EXERCISE REQUIREMENTS :: Verbatim, and with nothing else, reproduce the data below from its first line through the line containing "[502,234,624,243] estimands framework.".

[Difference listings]

---

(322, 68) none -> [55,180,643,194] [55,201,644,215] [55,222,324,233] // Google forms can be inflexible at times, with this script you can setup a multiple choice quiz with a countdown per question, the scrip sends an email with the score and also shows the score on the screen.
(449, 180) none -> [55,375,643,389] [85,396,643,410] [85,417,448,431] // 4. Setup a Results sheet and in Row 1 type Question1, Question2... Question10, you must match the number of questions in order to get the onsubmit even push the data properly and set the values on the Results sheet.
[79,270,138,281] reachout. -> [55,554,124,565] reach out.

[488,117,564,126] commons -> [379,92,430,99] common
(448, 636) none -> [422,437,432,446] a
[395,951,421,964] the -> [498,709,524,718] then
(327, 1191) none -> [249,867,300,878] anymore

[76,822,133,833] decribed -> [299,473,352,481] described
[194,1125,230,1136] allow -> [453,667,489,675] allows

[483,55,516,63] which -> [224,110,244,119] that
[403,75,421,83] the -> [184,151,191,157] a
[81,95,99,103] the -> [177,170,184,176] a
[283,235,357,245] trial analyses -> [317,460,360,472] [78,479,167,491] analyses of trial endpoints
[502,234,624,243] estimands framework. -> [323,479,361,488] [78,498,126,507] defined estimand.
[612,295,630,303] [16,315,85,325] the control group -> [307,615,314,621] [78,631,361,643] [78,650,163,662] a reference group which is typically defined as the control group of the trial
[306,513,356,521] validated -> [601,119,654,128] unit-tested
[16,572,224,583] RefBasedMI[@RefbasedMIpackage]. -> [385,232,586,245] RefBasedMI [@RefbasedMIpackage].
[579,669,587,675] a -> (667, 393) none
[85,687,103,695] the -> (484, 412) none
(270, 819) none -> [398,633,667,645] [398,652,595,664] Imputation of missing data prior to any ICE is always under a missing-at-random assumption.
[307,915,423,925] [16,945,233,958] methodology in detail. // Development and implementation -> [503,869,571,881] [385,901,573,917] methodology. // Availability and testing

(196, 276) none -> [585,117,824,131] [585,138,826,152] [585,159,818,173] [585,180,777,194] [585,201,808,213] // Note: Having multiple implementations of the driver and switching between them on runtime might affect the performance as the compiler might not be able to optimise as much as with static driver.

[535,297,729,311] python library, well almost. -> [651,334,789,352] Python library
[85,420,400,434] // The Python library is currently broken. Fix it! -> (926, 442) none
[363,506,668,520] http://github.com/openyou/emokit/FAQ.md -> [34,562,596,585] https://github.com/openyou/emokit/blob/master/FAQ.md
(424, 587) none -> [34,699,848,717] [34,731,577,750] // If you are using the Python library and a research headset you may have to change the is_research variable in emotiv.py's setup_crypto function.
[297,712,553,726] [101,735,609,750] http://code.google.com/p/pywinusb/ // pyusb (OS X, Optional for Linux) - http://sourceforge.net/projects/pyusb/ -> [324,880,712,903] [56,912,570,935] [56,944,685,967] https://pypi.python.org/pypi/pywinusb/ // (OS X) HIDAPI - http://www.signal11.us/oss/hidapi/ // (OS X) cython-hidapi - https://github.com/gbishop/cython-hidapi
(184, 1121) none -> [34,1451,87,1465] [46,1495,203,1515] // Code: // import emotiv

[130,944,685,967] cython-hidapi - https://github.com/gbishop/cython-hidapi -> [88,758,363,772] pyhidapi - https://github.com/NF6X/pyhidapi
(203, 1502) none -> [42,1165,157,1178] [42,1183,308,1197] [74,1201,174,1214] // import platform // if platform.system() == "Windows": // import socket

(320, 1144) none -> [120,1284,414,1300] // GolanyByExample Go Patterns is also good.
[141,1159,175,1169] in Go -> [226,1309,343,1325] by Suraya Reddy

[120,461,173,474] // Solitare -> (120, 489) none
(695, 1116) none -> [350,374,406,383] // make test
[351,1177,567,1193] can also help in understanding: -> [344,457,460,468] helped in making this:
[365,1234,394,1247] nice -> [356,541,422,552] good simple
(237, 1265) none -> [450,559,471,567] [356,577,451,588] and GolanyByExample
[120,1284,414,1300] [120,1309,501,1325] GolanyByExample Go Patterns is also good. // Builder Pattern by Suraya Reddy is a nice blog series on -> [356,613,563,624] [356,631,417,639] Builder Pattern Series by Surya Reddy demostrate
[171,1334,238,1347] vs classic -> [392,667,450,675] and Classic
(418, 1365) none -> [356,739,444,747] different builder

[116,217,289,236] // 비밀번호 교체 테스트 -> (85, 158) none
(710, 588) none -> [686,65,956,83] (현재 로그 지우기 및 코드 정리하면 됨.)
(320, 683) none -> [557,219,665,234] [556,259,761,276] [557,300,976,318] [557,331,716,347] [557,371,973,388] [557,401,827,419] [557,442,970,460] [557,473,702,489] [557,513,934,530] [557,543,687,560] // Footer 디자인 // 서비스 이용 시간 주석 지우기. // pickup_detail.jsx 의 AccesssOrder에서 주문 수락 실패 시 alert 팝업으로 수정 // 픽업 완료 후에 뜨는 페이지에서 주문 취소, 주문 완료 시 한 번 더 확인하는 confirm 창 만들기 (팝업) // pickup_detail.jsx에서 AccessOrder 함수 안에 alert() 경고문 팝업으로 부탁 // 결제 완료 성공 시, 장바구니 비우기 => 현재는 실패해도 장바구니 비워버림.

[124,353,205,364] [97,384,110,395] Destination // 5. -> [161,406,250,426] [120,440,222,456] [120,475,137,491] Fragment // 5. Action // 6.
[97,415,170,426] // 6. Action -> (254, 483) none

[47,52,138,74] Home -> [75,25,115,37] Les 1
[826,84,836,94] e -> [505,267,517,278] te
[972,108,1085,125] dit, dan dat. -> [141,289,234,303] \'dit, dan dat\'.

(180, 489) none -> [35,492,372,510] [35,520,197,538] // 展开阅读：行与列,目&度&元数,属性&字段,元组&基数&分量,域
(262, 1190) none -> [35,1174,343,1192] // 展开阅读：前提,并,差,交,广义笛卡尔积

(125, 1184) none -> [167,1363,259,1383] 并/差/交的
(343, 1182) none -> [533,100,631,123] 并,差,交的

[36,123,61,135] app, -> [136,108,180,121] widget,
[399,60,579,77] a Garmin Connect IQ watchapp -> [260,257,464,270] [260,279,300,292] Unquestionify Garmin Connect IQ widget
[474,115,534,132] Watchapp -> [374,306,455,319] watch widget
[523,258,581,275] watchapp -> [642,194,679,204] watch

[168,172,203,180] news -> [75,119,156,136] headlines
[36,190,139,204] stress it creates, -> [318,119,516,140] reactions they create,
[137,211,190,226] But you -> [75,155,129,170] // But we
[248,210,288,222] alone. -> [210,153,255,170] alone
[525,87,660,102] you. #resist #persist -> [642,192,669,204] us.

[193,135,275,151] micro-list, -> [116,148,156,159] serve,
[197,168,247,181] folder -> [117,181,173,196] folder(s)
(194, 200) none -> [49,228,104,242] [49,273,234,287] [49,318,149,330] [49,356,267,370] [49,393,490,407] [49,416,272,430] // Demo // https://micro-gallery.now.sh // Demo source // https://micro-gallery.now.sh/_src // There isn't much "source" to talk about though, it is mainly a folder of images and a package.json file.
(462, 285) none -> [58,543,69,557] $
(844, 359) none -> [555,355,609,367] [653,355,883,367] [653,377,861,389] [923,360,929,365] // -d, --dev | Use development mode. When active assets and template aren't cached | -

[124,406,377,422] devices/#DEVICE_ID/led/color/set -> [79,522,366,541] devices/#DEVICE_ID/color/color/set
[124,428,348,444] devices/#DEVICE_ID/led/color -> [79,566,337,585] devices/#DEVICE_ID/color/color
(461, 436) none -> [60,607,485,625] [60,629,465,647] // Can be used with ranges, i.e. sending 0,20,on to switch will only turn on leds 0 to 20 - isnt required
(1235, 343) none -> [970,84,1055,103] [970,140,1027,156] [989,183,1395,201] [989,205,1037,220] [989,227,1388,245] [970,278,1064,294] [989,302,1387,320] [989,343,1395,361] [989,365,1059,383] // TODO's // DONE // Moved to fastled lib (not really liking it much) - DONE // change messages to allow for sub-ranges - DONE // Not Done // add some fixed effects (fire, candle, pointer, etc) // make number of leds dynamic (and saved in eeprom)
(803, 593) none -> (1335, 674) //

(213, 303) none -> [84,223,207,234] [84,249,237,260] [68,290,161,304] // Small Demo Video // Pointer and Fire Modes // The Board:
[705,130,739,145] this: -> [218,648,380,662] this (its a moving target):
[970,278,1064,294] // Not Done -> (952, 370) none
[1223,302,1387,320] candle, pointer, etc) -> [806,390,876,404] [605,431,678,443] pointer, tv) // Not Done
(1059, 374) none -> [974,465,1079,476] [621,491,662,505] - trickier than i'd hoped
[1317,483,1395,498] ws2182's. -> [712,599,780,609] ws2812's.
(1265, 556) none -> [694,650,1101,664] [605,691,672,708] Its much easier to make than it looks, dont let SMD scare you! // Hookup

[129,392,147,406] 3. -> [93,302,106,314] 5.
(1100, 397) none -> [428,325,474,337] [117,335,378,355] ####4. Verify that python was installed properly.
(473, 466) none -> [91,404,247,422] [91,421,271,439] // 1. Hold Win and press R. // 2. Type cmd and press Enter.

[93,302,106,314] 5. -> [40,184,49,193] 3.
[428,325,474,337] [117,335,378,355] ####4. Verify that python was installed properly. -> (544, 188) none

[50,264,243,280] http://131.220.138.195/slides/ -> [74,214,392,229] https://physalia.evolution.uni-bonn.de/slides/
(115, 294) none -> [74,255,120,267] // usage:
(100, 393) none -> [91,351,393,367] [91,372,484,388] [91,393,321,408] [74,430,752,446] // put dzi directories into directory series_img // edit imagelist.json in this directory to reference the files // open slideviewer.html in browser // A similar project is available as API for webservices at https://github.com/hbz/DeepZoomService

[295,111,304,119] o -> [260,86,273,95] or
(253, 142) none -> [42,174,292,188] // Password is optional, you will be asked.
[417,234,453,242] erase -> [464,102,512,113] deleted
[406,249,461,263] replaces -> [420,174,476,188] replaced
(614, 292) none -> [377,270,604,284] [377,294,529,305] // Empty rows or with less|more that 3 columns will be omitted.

---

COMPLETED TASK ::
(322, 68) none -> [55,180,643,194] [55,201,644,215] [55,222,324,233] // Google forms can be inflexible at times, with this script you can setup a multiple choice quiz with a countdown per question, the scrip sends an email with the score and also shows the score on the screen.
(449, 180) none -> [55,375,643,389] [85,396,643,410] [85,417,448,431] // 4. Setup a Results sheet and in Row 1 type Question1, Question2... Question10, you must match the number of questions in order to get the onsubmit even push the data properly and set the values on the Results sheet.
[79,270,138,281] reachout. -> [55,554,124,565] reach out.

[488,117,564,126] commons -> [379,92,430,99] common
(448, 636) none -> [422,437,432,446] a
[395,951,421,964] the -> [498,709,524,718] then
(327, 1191) none -> [249,867,300,878] anymore

[76,822,133,833] decribed -> [299,473,352,481] described
[194,1125,230,1136] allow -> [453,667,489,675] allows

[483,55,516,63] which -> [224,110,244,119] that
[403,75,421,83] the -> [184,151,191,157] a
[81,95,99,103] the -> [177,170,184,176] a
[283,235,357,245] trial analyses -> [317,460,360,472] [78,479,167,491] analyses of trial endpoints
[502,234,624,243] estimands framework. -> [323,479,361,488] [78,498,126,507] defined estimand.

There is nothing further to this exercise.